The shortage, which began in early 2024 as demand for weight loss and diabetes medications surged far beyond projections, has left millions of patients scrambling to find pharmacies with stock, resorting to compounding pharmacies, or going without their prescribed medications entirely.
Current Supply Status
According to the FDA's drug shortage database, updated March 31, 2026:
- Ozempic (semaglutide injection): Limited supply of 0.25mg and 0.5mg doses; 1mg and 2mg doses available
- Wegovy (semaglutide injection): All doses currently available in most markets
- Mounjaro (tirzepatide injection): Intermittent shortages of 2.5mg and 5mg starter doses
- Zepbound (tirzepatide for weight loss): Limited supply of all doses
"We are cautiously optimistic," said Dr. Patrizia Cavazzoni, director of the FDA's Center for Drug Evaluation and Research. "The manufacturers have made enormous investments in production capacity, and we are seeing those investments begin to pay off."
Manufacturing Investments
Novo Nordisk has invested more than $18 billion in manufacturing expansion since 2023, including new production facilities in Denmark, France, and North Carolina. The company's Raleigh-area facility, which came online in January 2026, is expected to increase semaglutide production by 40%.
Eli Lilly has committed $12 billion to manufacturing, with its new facility in Lebanon, Indiana, now producing tirzepatide at scale. A second US facility in Concord, North Carolina, is expected to begin production in Q3 2026.
"The scale of investment in GLP-1 manufacturing is unprecedented in pharmaceutical history," said Geoffrey Porges, an analyst at Leerink Partners. "These companies are building capacity for a market they expect to grow to $150 billion annually by 2030."
The Compounding Pharmacy Question
The improving supply picture raises questions about the future of compounded semaglutide and tirzepatide. During the shortage, the FDA allowed compounding pharmacies to produce copies of the drugs under Section 503A of the Federal Food, Drug, and Cosmetic Act. Novo Nordisk and Eli Lilly have both filed lawsuits seeking to halt compounding operations.

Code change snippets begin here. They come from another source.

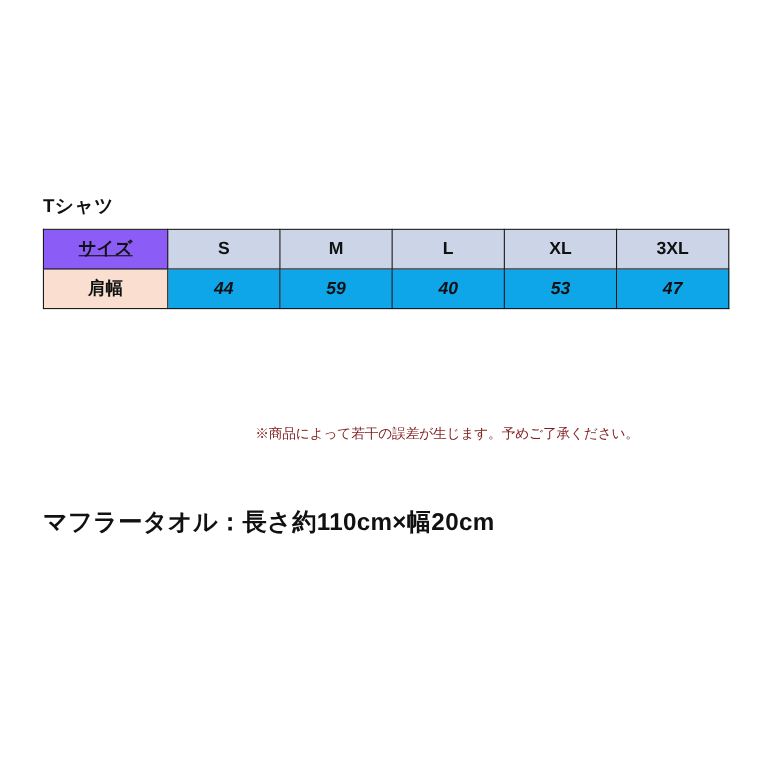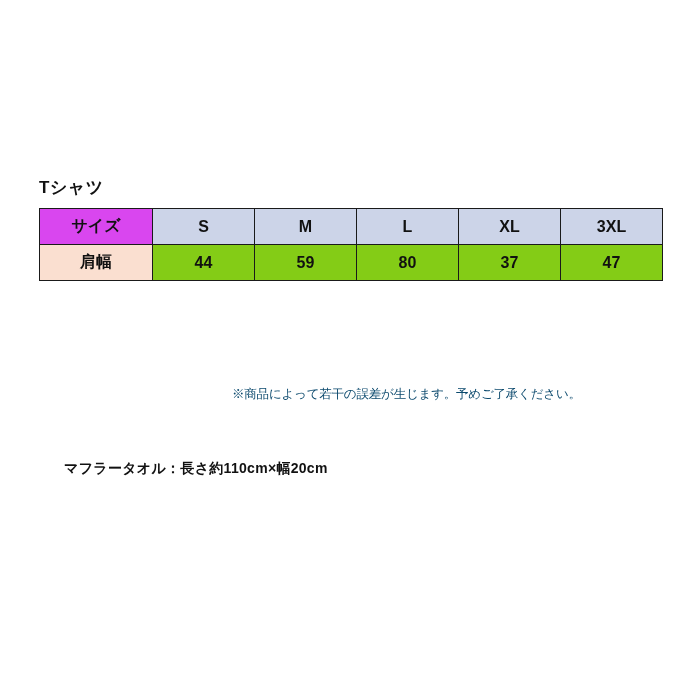--- a/index.html
+++ b/index.html
@@ -59,7 +59,8 @@
   table.size-table col.val-col { width: 102px; }
 
   th.head-label {
-    background: #d946ef;
+    background: #8b5cf6;
+    text-decoration: underline;
   }
   th.head-size {
     background: #ccd4e8;

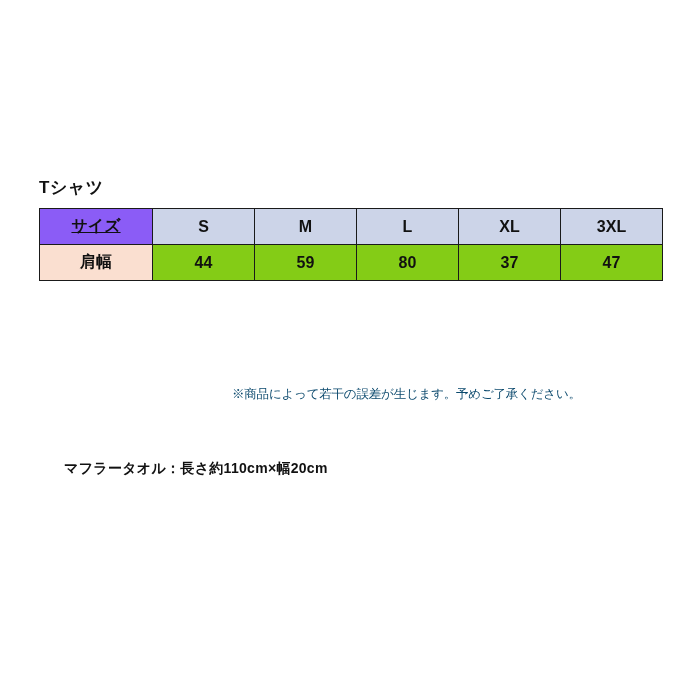--- a/index.html
+++ b/index.html
@@ -70,9 +70,10 @@
     font-size: 15px;
   }
   td.val {
-    background: #84cc16;
+    background: #0ea5e9;
     font-weight: normal;
     font-size: 16px;
+    font-style: italic;
   }
 
   .note {

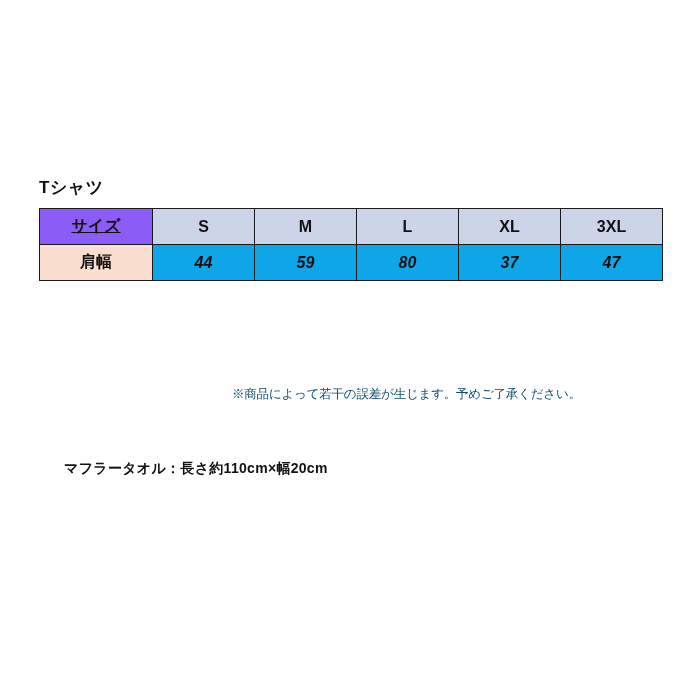--- a/index.html
+++ b/index.html
@@ -129,7 +129,7 @@
         <td class="row-label">肩幅</td>
         <td class="val">44</td>
         <td class="val">59</td>
-        <td class="val">80</td>
+        <td class="val">40</td>
         <td class="val">37</td>
         <td class="val">47</td>
       </tr>

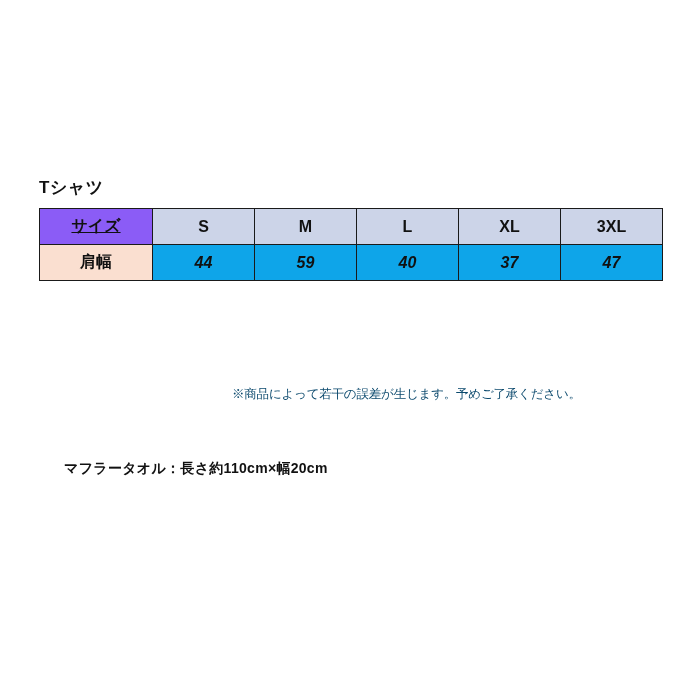--- a/index.html
+++ b/index.html
@@ -130,7 +130,7 @@
         <td class="val">44</td>
         <td class="val">59</td>
         <td class="val">40</td>
-        <td class="val">37</td>
+        <td class="val">53</td>
         <td class="val">47</td>
       </tr>
     </tbody>

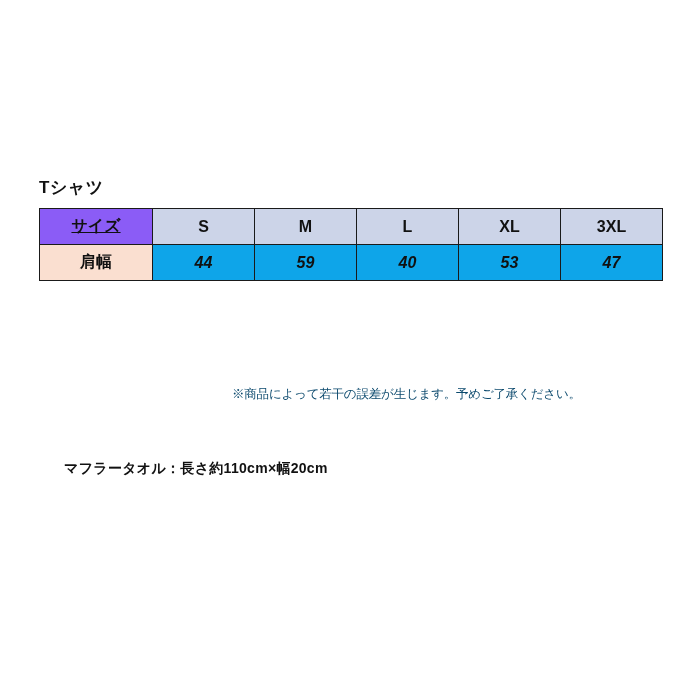--- a/index.html
+++ b/index.html
@@ -81,7 +81,7 @@
     left: 232px;
     top: 386px;
     font-size: 12.5px;
-    color: #0c4a6e;
+    color: #7f1d1d;
     letter-spacing: -0.2px;
     white-space: nowrap;
   }

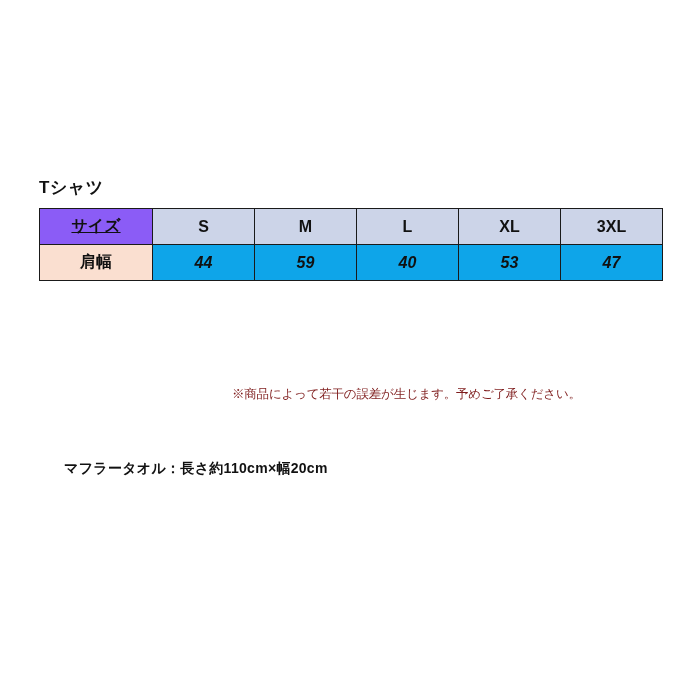--- a/index.html
+++ b/index.html
@@ -90,12 +90,11 @@
     position: absolute;
     left: 39px;
     top: 460px;
-    font-size: 14px;
+    font-size: 22px;
     font-weight: bold;
     color: #111111;
     letter-spacing: 0.3px;
     white-space: nowrap;
-    margin-left: 25px;
   }
 </style>
 </head>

If the FDA officially resolves the shortage designation, compounding pharmacies would be required to stop producing these medications. Patient advocacy groups have urged the FDA to maintain compounding access as a more affordable option, but the agency has signaled it will follow standard protocols.
What Patients Should Do Now
Healthcare providers recommend the following steps for patients currently on or seeking GLP-1 medications:
- Work with your pharmacy to set up automatic refill notifications
- Ask your provider about dose flexibility if your specific dose is unavailable
- Check the FDA shortage database regularly for updates
- Consider patient assistance programs offered by both manufacturers
- Do not stockpile medications, as this exacerbates supply issues
For patients currently using compounded versions, physicians recommend discussing a transition plan with their healthcare provider well before the shortage designation is officially lifted.